Голова. Кромешный ад. Перекошенные, пучеглазые, одутловатые, безнадёжно убогие лица деревянных уродцев, приходящие мне по ночам в отвратительных снах. Часы, проведённые перед зеркалом. Рассматривание бронзовых статуэток в нашей большой гостиной. Рассматривание человеческих лиц: «Нолан, вам никто не объяснил, что так пялиться неприлично?» Рассматривание голов животных. Милые псы нашего соседа-охотника. Оленья голова у него в приёмной — она наводит меня на безумные мысли.
Я твёрдо решил: то, что я сделаю, не будет чурбаном. Это стоило мне нескольких лет, которые мои родители сочли потерянными. За эти годы я сделал Оленя.
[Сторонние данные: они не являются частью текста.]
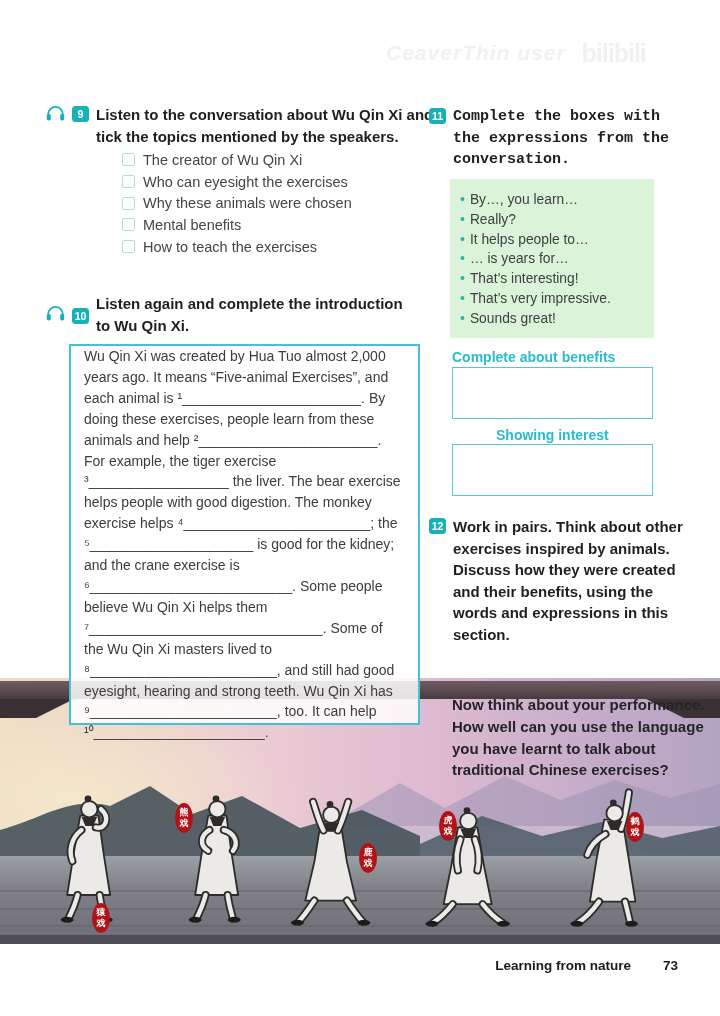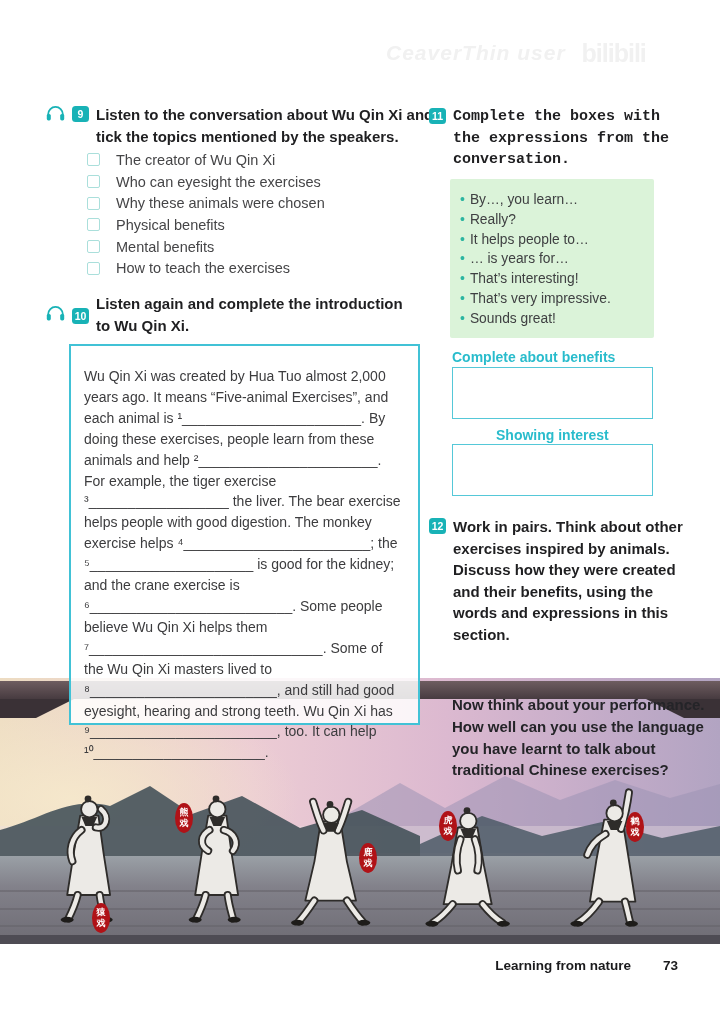"The creator of Wu Qin" .check-row { gap: 16px -> 8px; margin-left: none -> 35px }
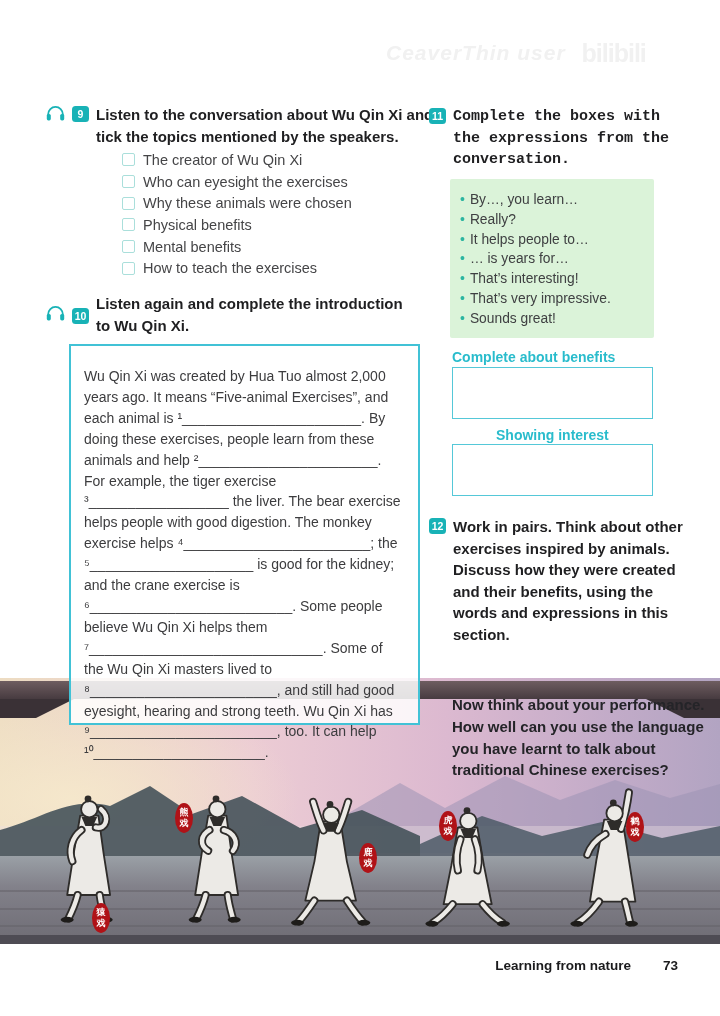"Physical benefits" div.check-row { html: <div> <span></span> <span>Physical benefits</span> </div> -> none }
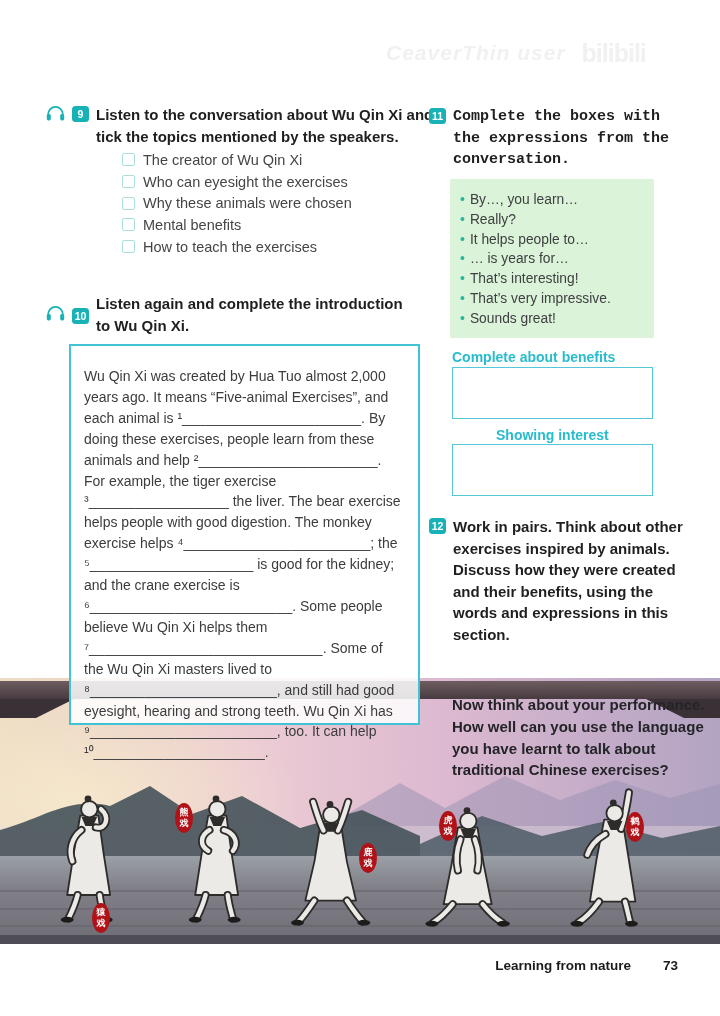"Wu Qin Xi was created" .passage-box { padding: 20px 13px -> 0 13px }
Он был ростом с десятилетнего ребёнка — его макушка едва доставала мне до груди — но из-за рогов казался гораздо выше. Рога, похожие на крылья или ветвистые сучья, росли из почти человеческой головы. Оленьими я оставил его уши и нос, верхняя губа ещё принадлежала зверю, нижняя и подбородок — человеку. Суть оленя осталась и в его глазах, для которых я впервые взял агатовые бусины — тёмных, кротких, влажных и умных. Олень умел смотреть на меня — сам.
У него было туловище человеческого ребёнка, гротескно удлинённое, резко выгнутое в пояснице, человеческие руки, стоившие мне многих и многих трудов — и четыре ноги, человечьи, детские, с босыми ступнями. Был ли он уродом? Не знаю. Я видел существо сродни дереву, из которого оно сделано, сродни лесу, из которого пришло это дерево. Существо из моих снов — не ужасных.
Никто из моей родни не видел Оленя собранным — я твёрдо знал, что ему не позволят существовать, и прятал его, как только мог. К тому моменту, когда Олень был почти готов, родня отступилась от меня, позволив возиться с деревом, сколько я захочу.
Родня ждала, когда я стану совершеннолетним и отправлюсь с армией короля на подвиги и приключения. Они вслух желали, чтобы служба выбила блажь из моей головы. А я делал Оленю гриву из чёрных и белых шёлковых нитей, рисовал ему мордочку-лицо, чёрно-белое, как у задумчивого мима — и впадал в отчаяние оттого, что Олень не умел ходить.
Я путался в его ногах. Я забывал про его руки. Я наблюдал за лошадьми, за прохожими — и каждые десять минут кто-то из родни говорил мне, что я маюсь дурью.
За год до совершеннолетия я научил Оленя двигаться — и это было вдесятеро сложнее, чем двигать чурбан. Я возился с ним по ночам, при свете свечи. Я научил его гарцевать, ходить расслабленным прогулочным человеческим шагом, ложиться, как ложатся звери — поджимая ноги под себя. Ещё больше времени ушло на то, чтобы оживить его руки, пальцы — и научить его брать предметы. Я добивался движений живого существа — и, в конце концов, Олень стал выглядеть одушевлённым.
Зачем?
Я был чудовищно одинок. Я не знал, как разговаривать с людьми: на меня смотрели, как на чудище, свалившееся с луны. Был ли и я уродом? Не знаю, но допускаю такую возможность.